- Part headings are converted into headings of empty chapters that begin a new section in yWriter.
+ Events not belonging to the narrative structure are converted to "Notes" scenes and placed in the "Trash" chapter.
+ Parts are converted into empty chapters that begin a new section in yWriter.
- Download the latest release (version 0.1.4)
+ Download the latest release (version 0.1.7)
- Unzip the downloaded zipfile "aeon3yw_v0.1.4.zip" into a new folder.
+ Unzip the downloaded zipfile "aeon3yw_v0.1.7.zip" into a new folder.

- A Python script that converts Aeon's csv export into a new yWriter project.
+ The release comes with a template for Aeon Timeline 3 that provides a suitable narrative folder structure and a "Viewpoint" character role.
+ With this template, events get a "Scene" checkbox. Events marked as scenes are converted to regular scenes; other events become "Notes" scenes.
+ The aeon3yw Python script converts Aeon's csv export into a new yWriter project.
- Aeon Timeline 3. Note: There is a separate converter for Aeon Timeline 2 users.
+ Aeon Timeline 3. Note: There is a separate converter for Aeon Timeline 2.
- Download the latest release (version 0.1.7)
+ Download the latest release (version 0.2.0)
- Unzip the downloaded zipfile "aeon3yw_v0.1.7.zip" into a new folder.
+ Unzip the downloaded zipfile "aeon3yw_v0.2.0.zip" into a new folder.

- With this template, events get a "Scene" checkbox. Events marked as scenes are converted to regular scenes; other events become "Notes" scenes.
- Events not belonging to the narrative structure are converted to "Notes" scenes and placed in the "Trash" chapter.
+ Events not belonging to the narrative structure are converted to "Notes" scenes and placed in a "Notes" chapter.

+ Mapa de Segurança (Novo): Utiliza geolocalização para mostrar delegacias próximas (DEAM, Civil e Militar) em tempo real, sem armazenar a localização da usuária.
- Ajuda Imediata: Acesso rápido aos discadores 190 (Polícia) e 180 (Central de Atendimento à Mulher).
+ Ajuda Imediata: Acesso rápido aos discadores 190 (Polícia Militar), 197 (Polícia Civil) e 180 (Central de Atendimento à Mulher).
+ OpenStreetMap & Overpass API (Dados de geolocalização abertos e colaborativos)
-=-=-=-=-
**Exercise instructions:**
Set down the material above in full, keeping each line exactly as it is.

**Reply:**
- Part headings are converted into headings of empty chapters that begin a new section in yWriter.
+ Events not belonging to the narrative structure are converted to "Notes" scenes and placed in the "Trash" chapter.
+ Parts are converted into empty chapters that begin a new section in yWriter.
- Download the latest release (version 0.1.4)
+ Download the latest release (version 0.1.7)
- Unzip the downloaded zipfile "aeon3yw_v0.1.4.zip" into a new folder.
+ Unzip the downloaded zipfile "aeon3yw_v0.1.7.zip" into a new folder.

- A Python script that converts Aeon's csv export into a new yWriter project.
+ The release comes with a template for Aeon Timeline 3 that provides a suitable narrative folder structure and a "Viewpoint" character role.
+ With this template, events get a "Scene" checkbox. Events marked as scenes are converted to regular scenes; other events become "Notes" scenes.
+ The aeon3yw Python script converts Aeon's csv export into a new yWriter project.
- Aeon Timeline 3. Note: There is a separate converter for Aeon Timeline 2 users.
+ Aeon Timeline 3. Note: There is a separate converter for Aeon Timeline 2.
- Download the latest release (version 0.1.7)
+ Download the latest release (version 0.2.0)
- Unzip the downloaded zipfile "aeon3yw_v0.1.7.zip" into a new folder.
+ Unzip the downloaded zipfile "aeon3yw_v0.2.0.zip" into a new folder.

- With this template, events get a "Scene" checkbox. Events marked as scenes are converted to regular scenes; other events become "Notes" scenes.
- Events not belonging to the narrative structure are converted to "Notes" scenes and placed in the "Trash" chapter.
+ Events not belonging to the narrative structure are converted to "Notes" scenes and placed in a "Notes" chapter.

+ Mapa de Segurança (Novo): Utiliza geolocalização para mostrar delegacias próximas (DEAM, Civil e Militar) em tempo real, sem armazenar a localização da usuária.
- Ajuda Imediata: Acesso rápido aos discadores 190 (Polícia) e 180 (Central de Atendimento à Mulher).
+ Ajuda Imediata: Acesso rápido aos discadores 190 (Polícia Militar), 197 (Polícia Civil) e 180 (Central de Atendimento à Mulher).
+ OpenStreetMap & Overpass API (Dados de geolocalização abertos e colaborativos)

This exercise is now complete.